Jastinne Diaz, Staff Writer
Featuring Mrs. Andison and Abigail Cruz
‘Tis the season! Christmas is upon us—and what better way to give back than to give some blood to those in need? This year, Archbishop MacDonald is taking part in the Blood Bus initiative led by the lovely Mrs. Andison, a biology and chemistry teacher at MAC. You’ve heard about the blood busses on the announcements, you’ve heard about it on MAC News—but what is it really?
We asked Abigail Cruz, a grade 12 student who participated in the blood bus, and Mrs. Andison herself to find out.
Jastinne Diaz: What are the blood buses?
Mrs. Andison: Canadian Blood Services has a program for high school—a high school challenge of sorts—to encourage more students that are of age (17 years or older) to start donating blood, because there’s always a shortage of blood. They contact the schools regularly to see if anyone wants to participate in the program. My previous school [St. Joe’s] was very successful last year—we actually won the challenge!
MRS. A: We won it in Edmonton, and I think we may have come in second provincially and fifth nationally as far as [blood] donations.
JD: That’s fantastic!
MRS. A: The goal is essentially to get more kids aware of why donation is so important and to try and get more people donating blood on a regular basis. Sometimes kids are very successful, but sometimes they get denied for various reasons: it could be due to travel, like holidays—going to Mexico, going back home to the Philippines or Thailand or something like that—or sometimes it’s due to sheer size. There are also issues with anemia and low red blood cell count. With all these things occurring in society overall, there’s fewer and fewer people donating. The more new donors we can get, the more encouraging it is.
JD: Why would going on holidays to a region like Mexico lead the blood clinic to refuse somebody’s donation?
MRS. A: There are many regions around the world that are off the donation list, with parts of China, Mexico and Africa included, along with some of the tropical islands. It has to do with the high rates of malaria and hepatitis B present in these regions.
JD: How long is the waiting period after visiting one of these places?

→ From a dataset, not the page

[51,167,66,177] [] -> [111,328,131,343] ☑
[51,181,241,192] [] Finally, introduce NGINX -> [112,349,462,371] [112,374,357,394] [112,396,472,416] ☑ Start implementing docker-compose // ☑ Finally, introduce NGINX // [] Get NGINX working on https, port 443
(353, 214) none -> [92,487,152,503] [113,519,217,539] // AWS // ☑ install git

MRS. A: Typically it’s a year.
JD: Which means you cannot donate until that year is over?
MRS. A: Unfortunately, yes. Personally, I wish they would cut it down to eight months.
JD: Do you think they [Canadian Blood Services] think those individuals who traveled to the blacklisted regions become carriers of malaria or something?

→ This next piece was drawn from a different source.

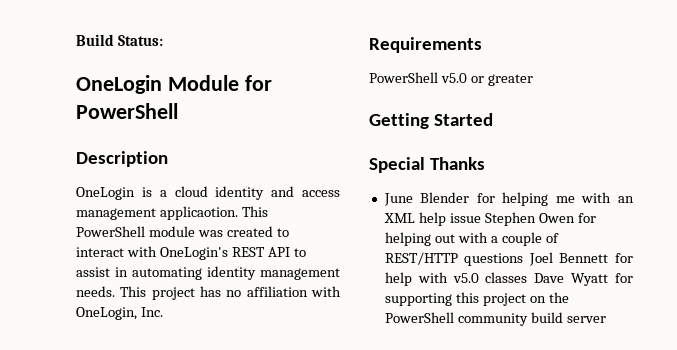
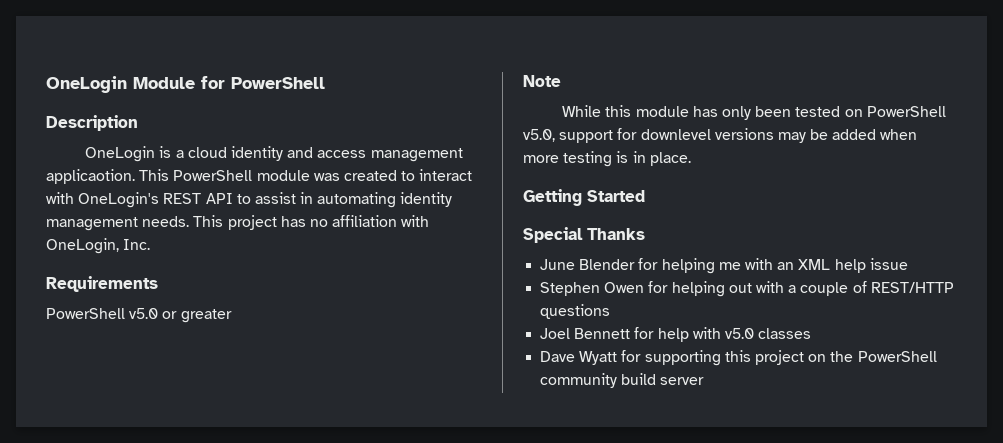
[76,34,163,46] Build Status: // -> (46, 84) none
(533, 80) none -> [523,75,561,87] [562,105,946,120] [523,128,918,143] [523,151,691,167] // Note // While this module has only been tested on PowerShell v5.0, support for downlevel versions may be added when more testing is in place.
(481, 218) none -> (908, 264) //
(524, 259) none -> (611, 311) //
(528, 277) none -> (812, 333) //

MRS. A: That’s what the scare is. Canadian Blood Services want to make sure that the people receiving the blood are as safe as possible, as there is a possibility that individuals who have been in a blacklisted region could be harbouring parasites or viruses in their blood.
JD: Why did you decide to participate in the blood bus?

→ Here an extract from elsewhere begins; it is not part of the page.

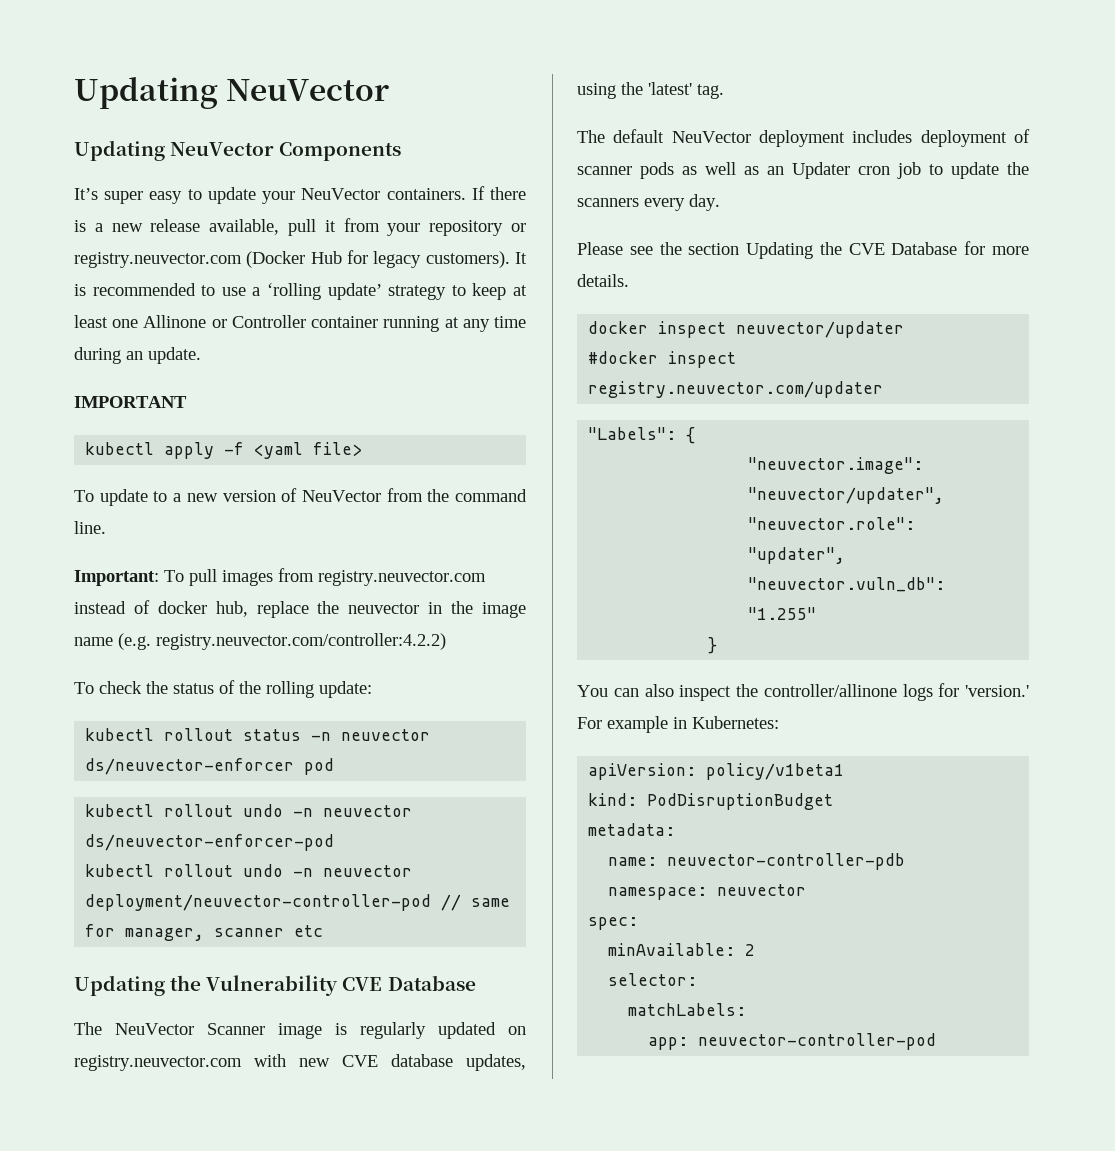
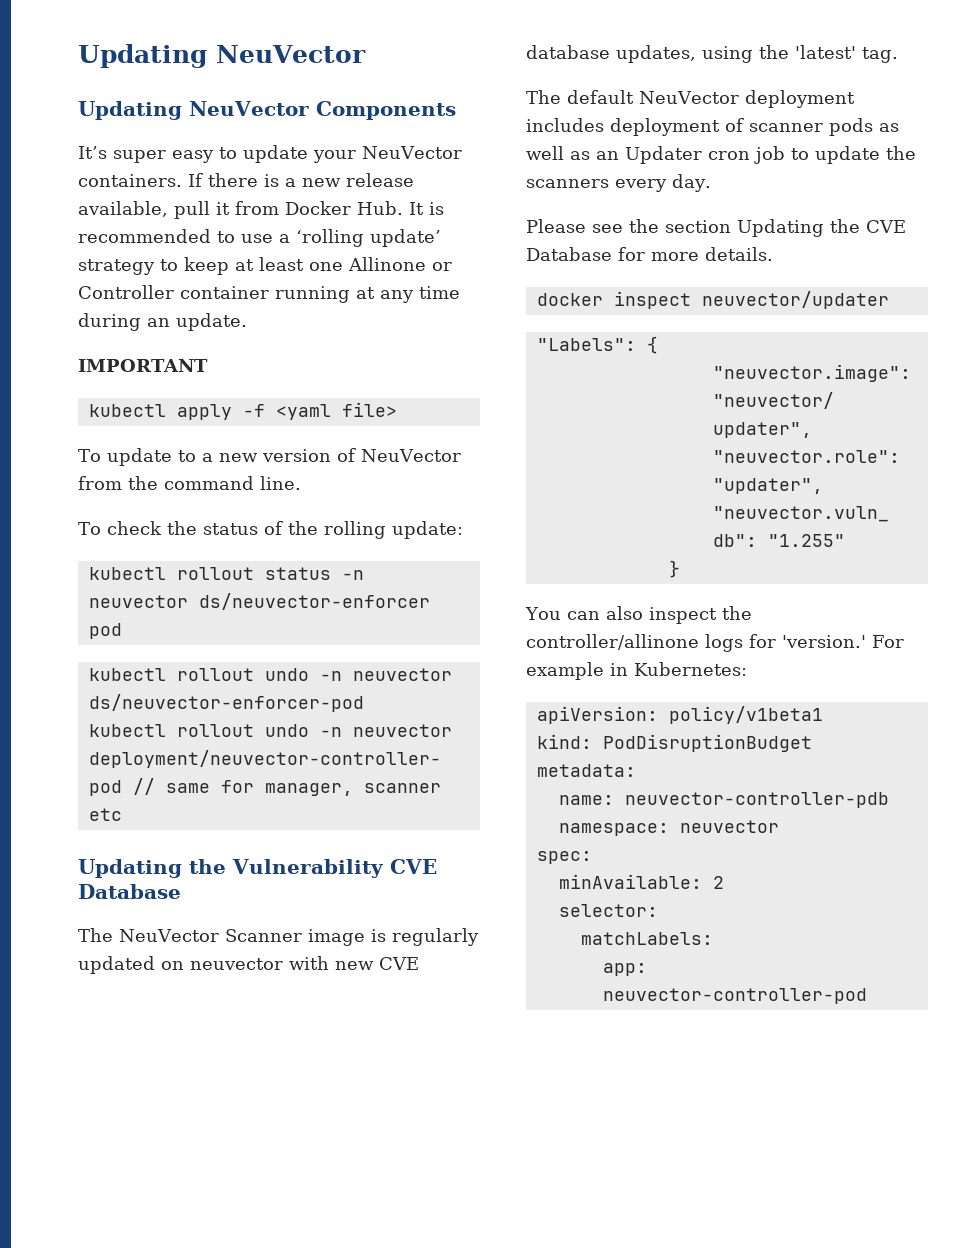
[387,220,526,236] [74,250,510,268] your repository or registry.neuvector.com (Docker Hub for legacy customers). -> [285,201,403,215] Docker Hub.
[74,568,486,586] [74,600,527,618] [74,633,446,650] // Important: To pull images from registry.neuvector.com instead of docker hub, replace the neuvector in the image name (e.g. registry.neuvector.com/controller:4.2.2) -> (301, 483) none
[74,1055,242,1071] registry.neuvector.com -> [190,958,283,970] neuvector
[588,351,737,368] [588,381,884,398] // #docker inspect registry.neuvector.com/updater -> (889, 300) none

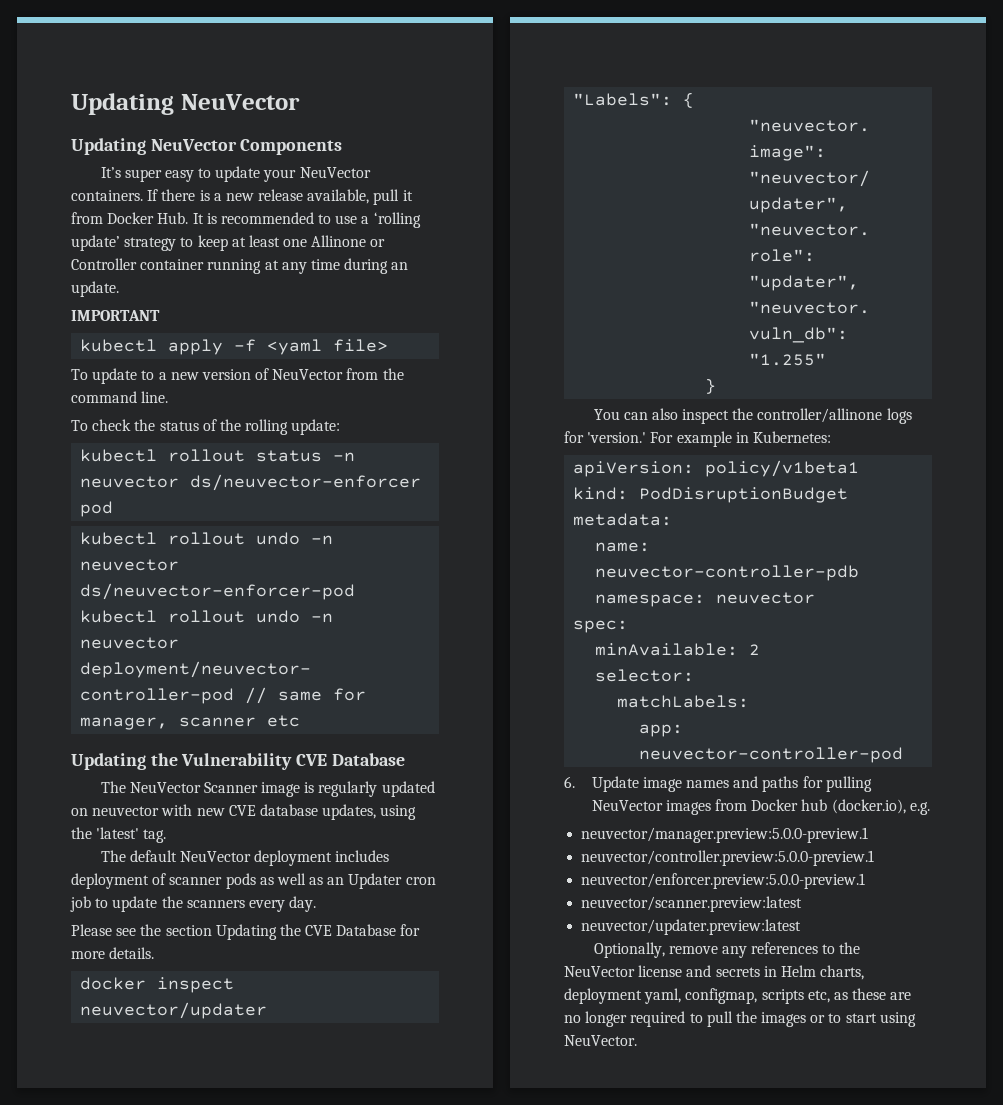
(867, 996) none -> [564,776,872,792] [591,799,930,815] [581,827,869,843] [581,850,875,866] [581,873,866,889] [581,896,803,912] [581,919,802,935] [593,942,861,958] [564,965,865,980] [564,988,912,1004] [564,1011,916,1027] [564,1035,637,1046] // 6. Update image names and paths for pulling NeuVector images from Docker hub (docker.io), e.g. // neuvector/manager.preview:5.0.0-preview.1 // neuvector/controller.preview:5.0.0-preview.1 // neuvector/enforcer.preview:5.0.0-preview.1 // neuvector/scanner.preview:latest // neuvector/updater.preview:latest // Optionally, remove any references to the NeuVector license and secrets in Helm charts, deployment yaml, configmap, scripts etc, as these are no longer required to pull the images or to start using NeuVector.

Abigail Cruz: My sister donated blood recently and I was like “You know what? I could do that too.”
MRS. A: I started when I was in university as they’d always have clinics set up in the University’s CAB [University of Alberta’s Central Academic Building] area three or four times a year. Traditionally, my group of friends and I would donate and then we’d go to the bar after—but that’s another story.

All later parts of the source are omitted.